Friday, January 27, 2012
There is Life in the Quiet
I read an article today that inspired me to be more accepting of myself. I am an introvert. I am a quiet person who lives in her head much of the time. I will take talking 'streaks', when you cannot squeeze in a word - but, for the most part, I am quiet and reserved. I like natural sounds (birds, running water, horse's nickering) rather than those of our technology (cars, trains, planes.) The sounds of the earth and its creatures are comforting and help me to feel centered - both emotionally and physically. And that reminds me of my core self...authentic Jenny... with all her strengths and weaknesses. And it reminds me of my place in this universe.
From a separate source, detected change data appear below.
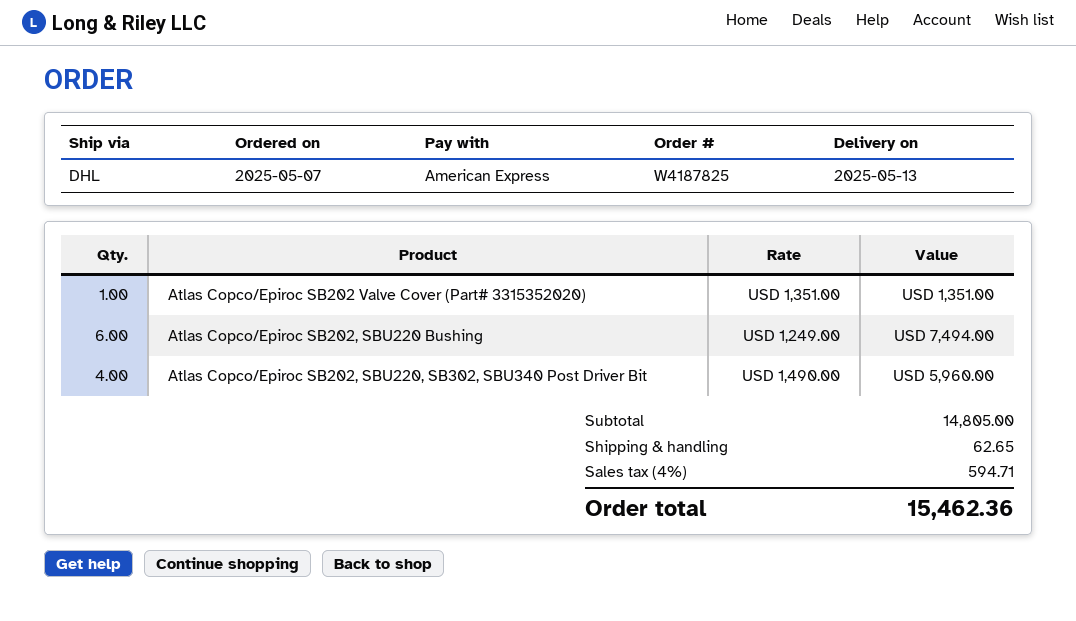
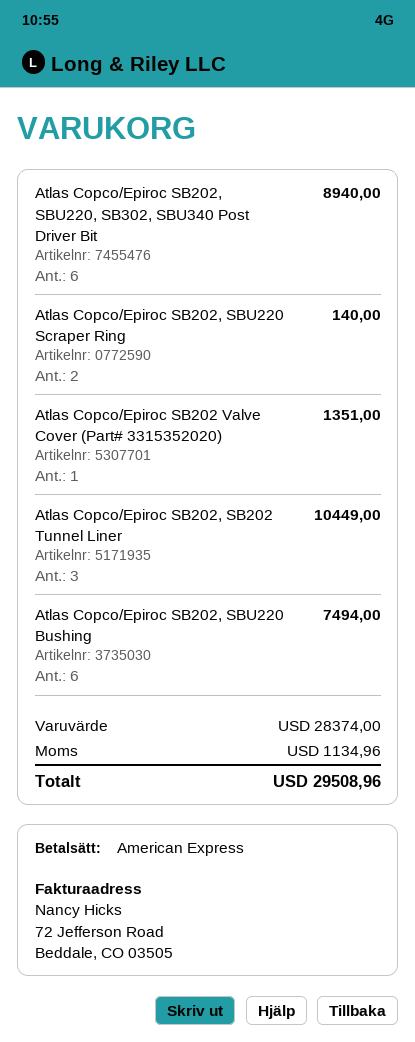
Atlas Copco/Epiroc SB202, SBU220, SB302, SBU340 Post Driver Bit: 4 for 5960.00 -> 6 for 8940.00
Atlas Copco/Epiroc SB202, SBU220 Scraper Ring: none -> 2 for 140.00
Atlas Copco/Epiroc SB202, SB202 Tunnel Liner: none -> 3 for 10449.00
subtotal: 14805.00 -> 28374.00
shipping: 62.65 -> none
tax: 594.71 -> 1134.96
total: 15462.36 -> 29508.96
It has taken some time to come to this calm contentedness. And it seems to be a constant growth process. Except, usually we think of growth as getting bigger, better; but my growth has been to strip away layers of scar tissue, scabs and stories created by my ego for its own preservation.
I've tried lots of things in the past to heal my wounds. Some things work for awhile and then grow back. This latest healer seems to be more effective because it is actually making the cause of the wounds unimportant. The real cause of my wounds is myself and how I react to things. When I take the importance out of those things (the stories), the reactions are much calmer and no wound is inflicted, and past wounds can heal when they are not constantly reinforced.
I've always liked the quiet. Society told us that the best kind of person was outgoing; Yet another way that other people cause us to doubt ourselves because they want to make money off of our fears.
This might make sense to some. I hope it does. It really is so much simpler than I thought.